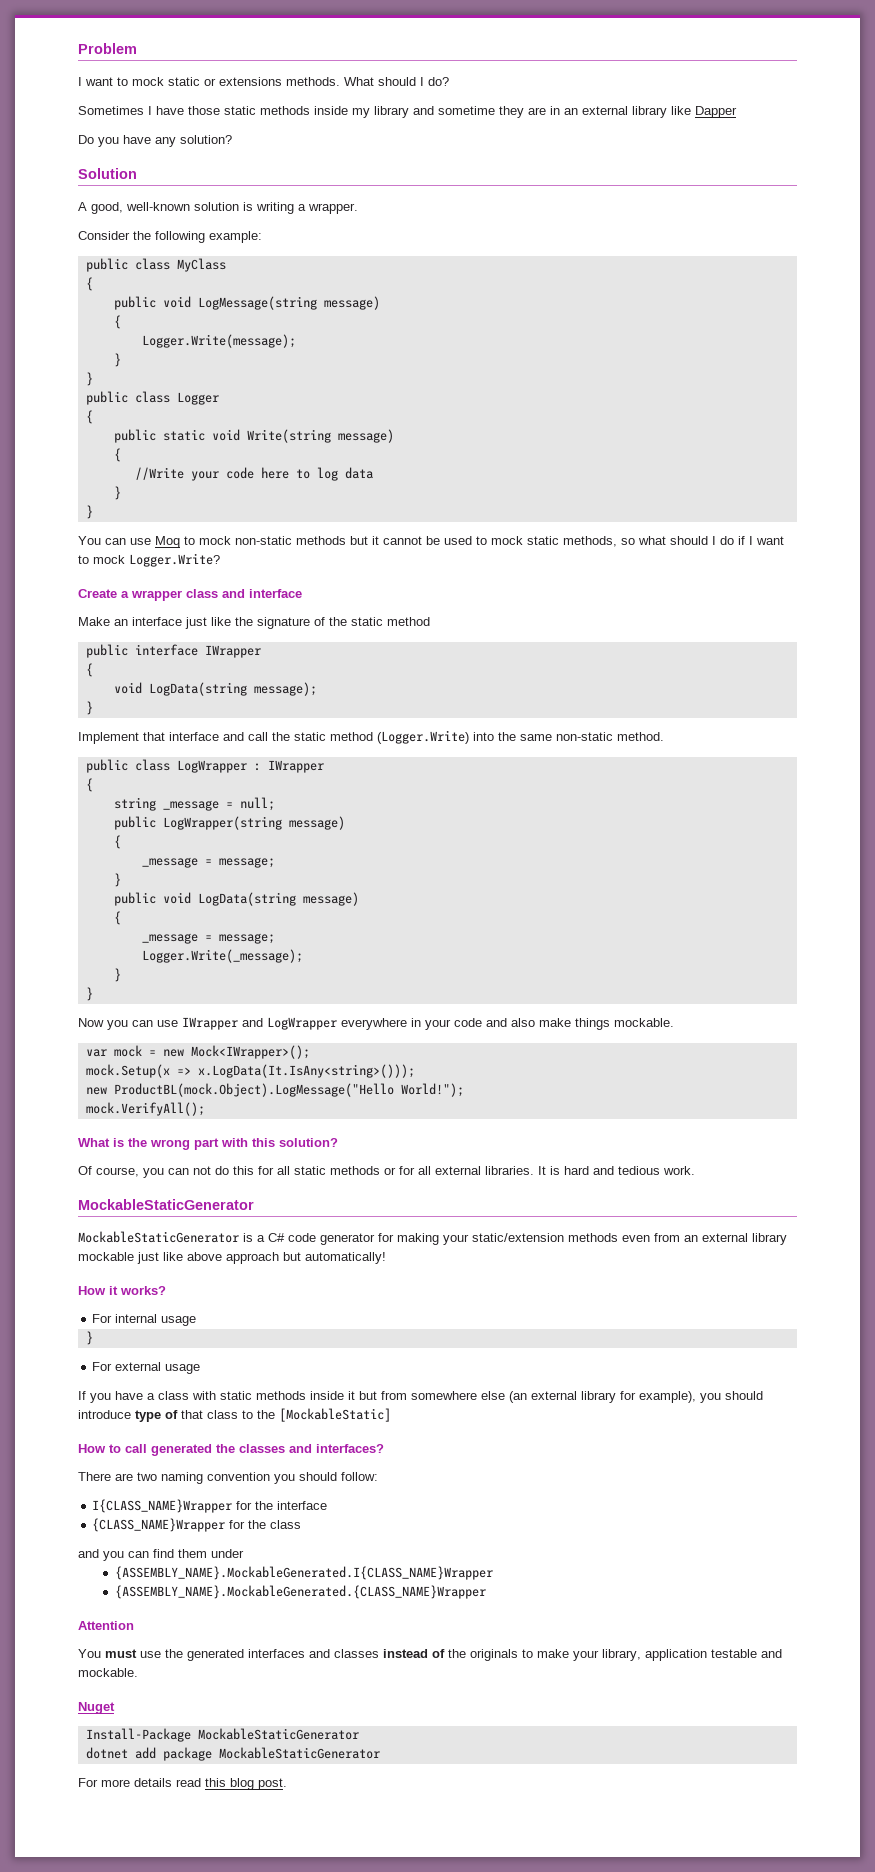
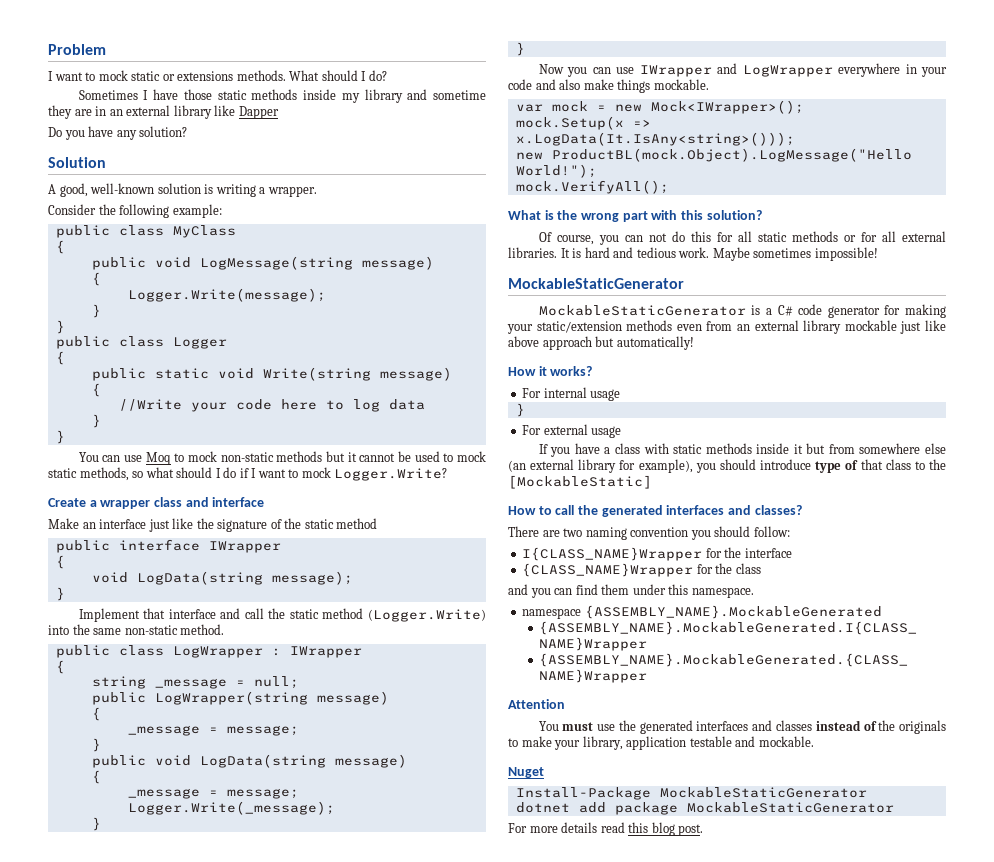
+ Maybe sometimes impossible!
- How to call generated the classes and interfaces?
+ How to call the generated interfaces and classes?
- and you can find them under
+ and you can find them under this namespace.
+ namespace {ASSEMBLY_NAME}.MockableGenerated

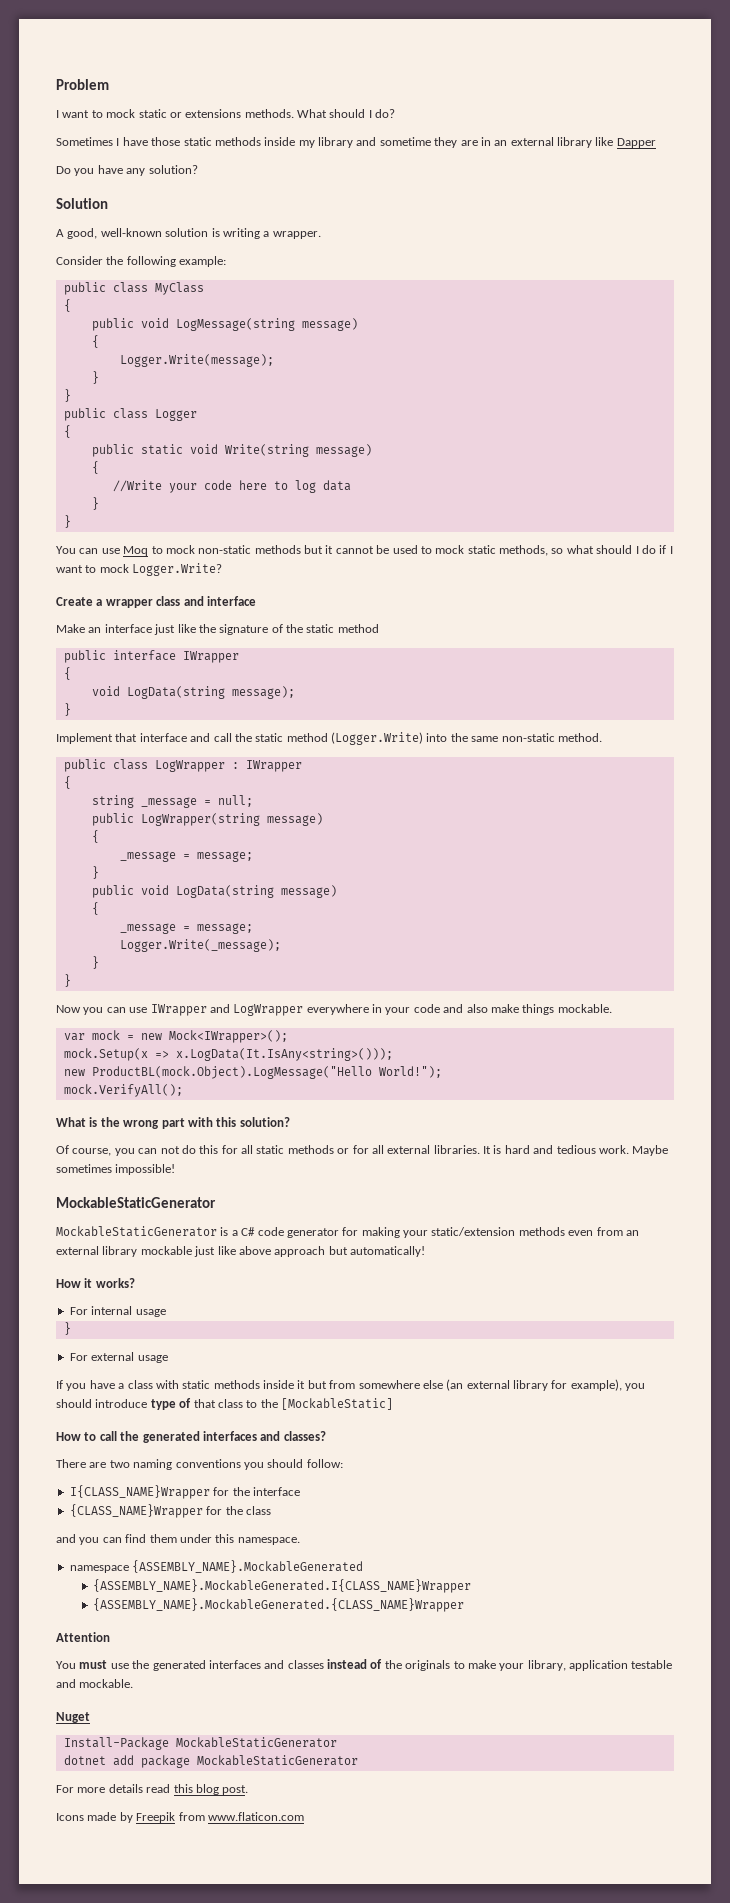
- There are two naming convention you should follow:
+ There are two naming conventions you should follow:
+ Icons made by Freepik from www.flaticon.com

==============================

### EXERCISE DESCRIPTION
In the records above, find the line containing "under this namespace.", then please restate it and each line after it word for word, pictures excluded.

### EXERCISE OUTPUT
+ and you can find them under this namespace.
+ namespace {ASSEMBLY_NAME}.MockableGenerated

- There are two naming convention you should follow:
+ There are two naming conventions you should follow:
+ Icons made by Freepik from www.flaticon.com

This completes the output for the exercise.